## [Aim of the exercise]
Find every line in the records below that holds the word "Supabase" and copy it.

## [Input data]
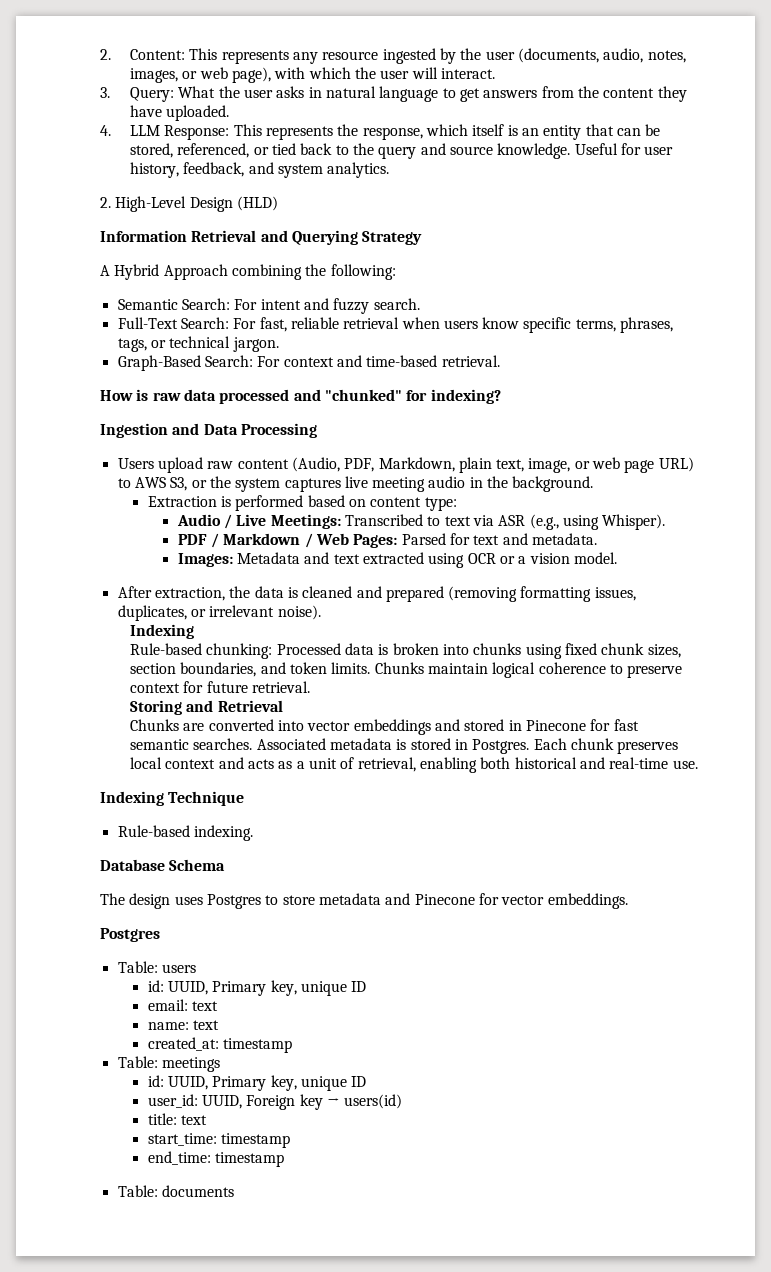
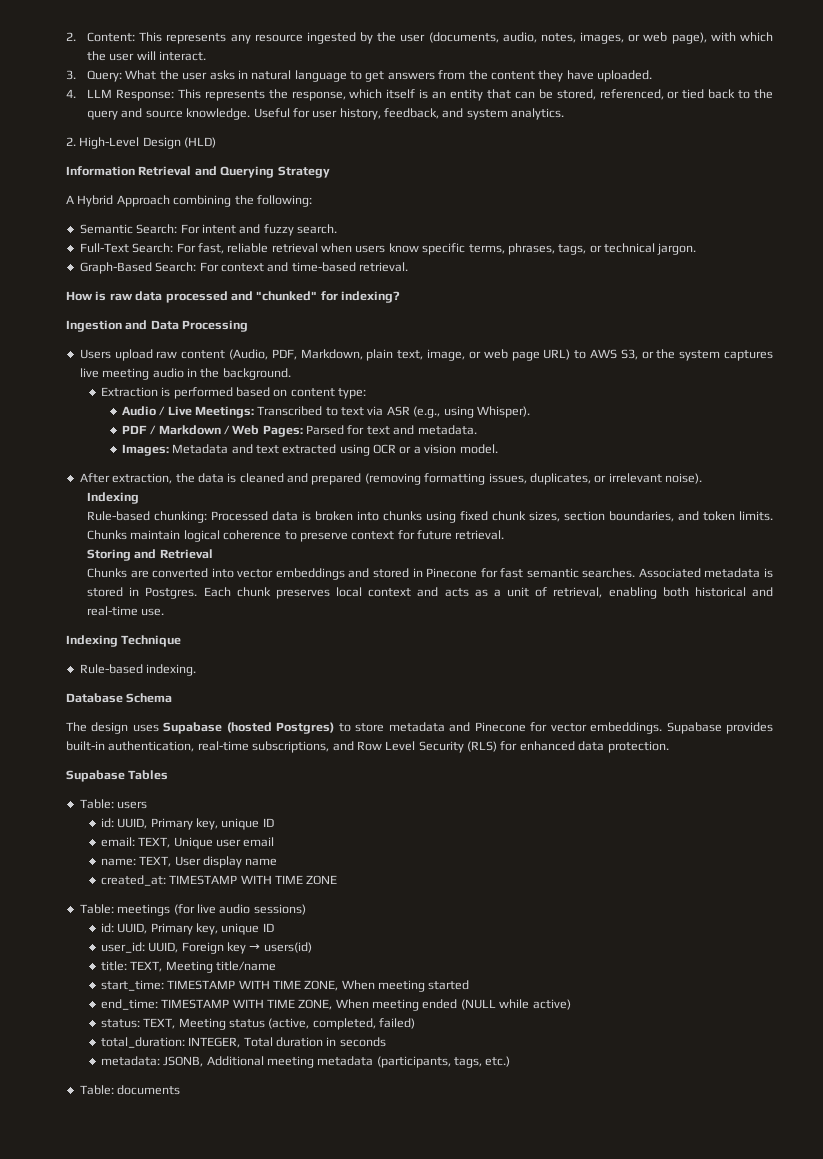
- The design uses Postgres to store metadata and Pinecone for vector embeddings.
- Postgres
+ The design uses Supabase (hosted Postgres) to store metadata and Pinecone for vector embeddings. Supabase provides built-in authentication, real-time subscriptions, and Row Level Security (RLS) for enhanced data protection.
+ Supabase Tables
- email: text
- name: text
- created_at: timestamp
- Table: meetings
+ email: TEXT, Unique user email
+ name: TEXT, User display name
+ created_at: TIMESTAMP WITH TIME ZONE
+ Table: meetings (for live audio sessions)
- title: text
- start_time: timestamp
- end_time: timestamp
+ title: TEXT, Meeting title/name
+ start_time: TIMESTAMP WITH TIME ZONE, When meeting started
+ end_time: TIMESTAMP WITH TIME ZONE, When meeting ended (NULL while active)
+ status: TEXT, Meeting status (active, completed, failed)
+ total_duration: INTEGER, Total duration in seconds
+ metadata: JSONB, Additional meeting metadata (participants, tags, etc.)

## [Task response]
+ The design uses Supabase (hosted Postgres) to store metadata and Pinecone for vector embeddings. Supabase provides built-in authentication, real-time subscriptions, and Row Level Security (RLS) for enhanced data protection.
+ Supabase Tables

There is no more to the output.